Rugiero colocó la cartita en el relicario, y la entregó a Luis Cayetano, quien, hecho presa de la más cruel agitación, se levantaba para irse.
—Calma, amigo mío —dijo Rugiero deteniéndolo—; ordenaré la batalla, porque vosotros no tenéis cabeza para nada. Tomad el relicario, y encargad a Florinda que vaya inmediatamente al convento, que cuente a la abadesa cualquier historia adecuada, que se lo entregue, con encargo expreso de que lo dé en el acto a la monjita. Tomad también estas libranzas; poned inmediatamente una demanda contra don Pedro pidiendo el embargo de los objetos que he indicado. Por lo demás, yo veré al juez, y como es amigo, podemos embromar las cosas una semana. Arturo y José emplearán el resto del día en hacer unas escalas fuertes, y preparar sus armas, el coche y lo demás necesario para un asalto en forma. No haya cuidado de los serenos, que corre de mi cuenta el allanarlos; yo estaré por allí, para ayudar en lo que se ofrezca. Conque hasta las doce de la noche, amigos míos.

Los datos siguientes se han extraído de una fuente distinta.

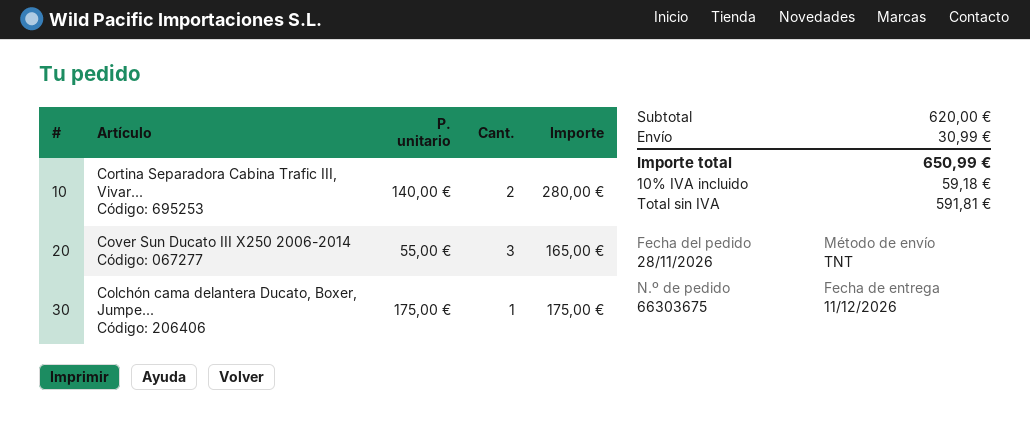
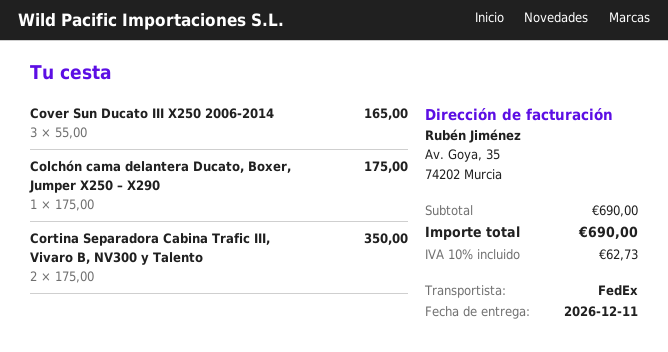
shipping method: TNT -> FedEx
Cortina Separadora Cabina Trafic III, Vivar...: 2 x 140.00 = 280.00 -> 2 x 175.00 = 350.00
subtotal: 620.00 -> 690.00
shipping: 30.99 -> none
tax: 10% = 59.18 -> 10% = 62.73
total: 650.99 -> 690.00

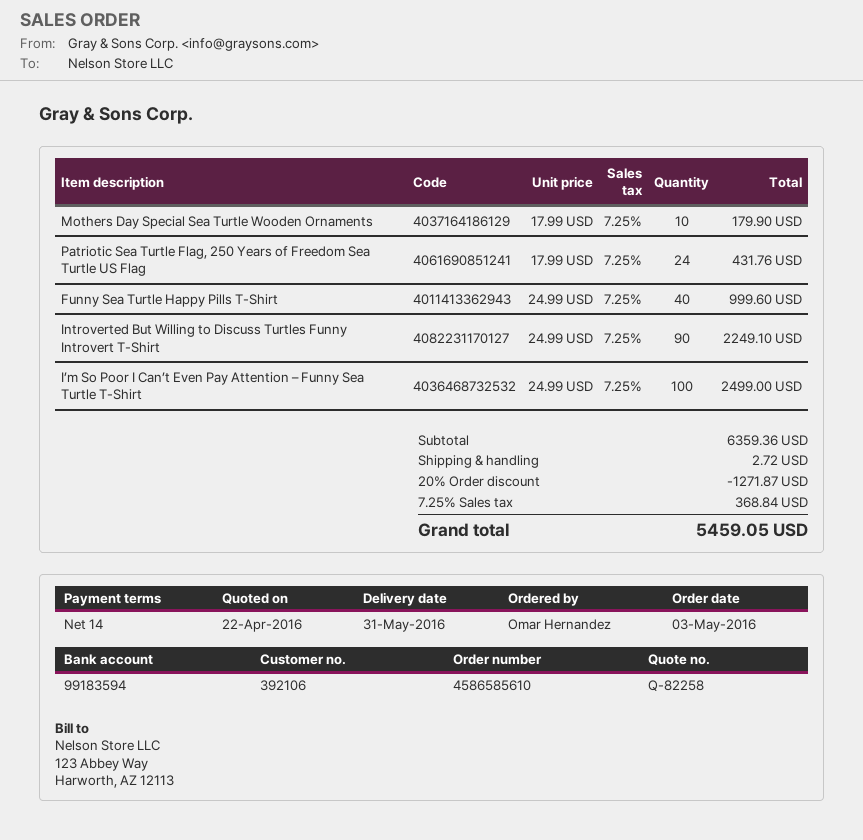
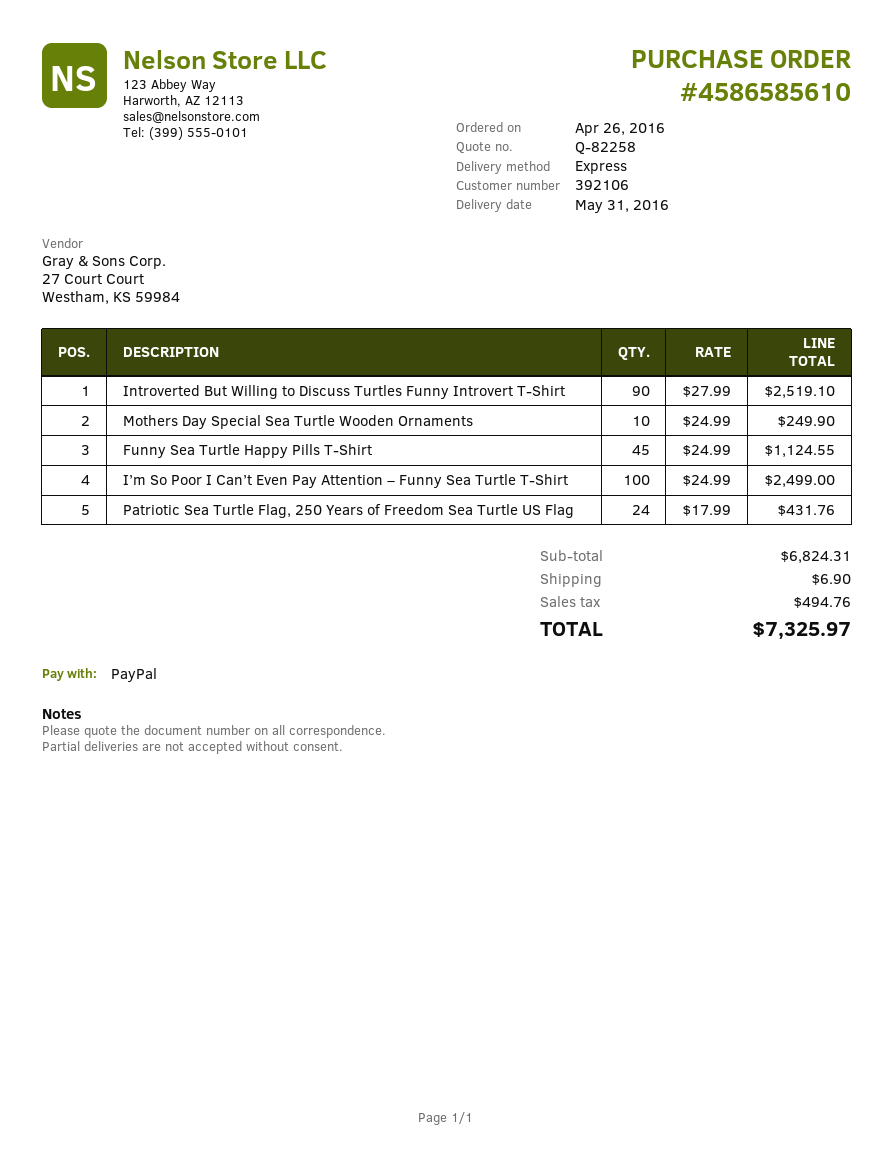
order date: 2016-05-03 -> 2016-04-26
Mothers Day Special Sea Turtle Wooden Ornaments: 10 x 17.99 = 179.90 -> 10 x 24.99 = 249.90
Funny Sea Turtle Happy Pills T-Shirt: 40 x 24.99 = 999.60 -> 45 x 24.99 = 1124.55
Introverted But Willing to Discuss Turtles Funny Introvert T-Shirt: 90 x 24.99 = 2249.10 -> 90 x 27.99 = 2519.10
subtotal: 6359.36 -> 6824.31
discount: 20% = 1271.87 -> none
shipping: 2.72 -> 6.90
tax: 368.84 -> 494.76
total: 5459.05 -> 7325.97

Rugiero saludó, salió del cuarto, y bajó las escaleras de cuatro en cuatro escalones; más parecía que el aire lo empujaba, que no que ponía los pies en el suelo. Nuestros amigos lo miraron desaparecer, y aunque asombrados de estas cosas extrañas y raras, obedecieron ciegamente sus instrucciones. Luis se fue inmediatamente a casa de Florinda, y José y Arturo, después de haber comprado en las tiendas cercanas lo necesario, se encerraron en el cuarto a hacer con el mayor afán un par de escalas bastante fuertes y largas para alcanzar al más elevado muro de la Concepción, y capaces de soportar a dos personas.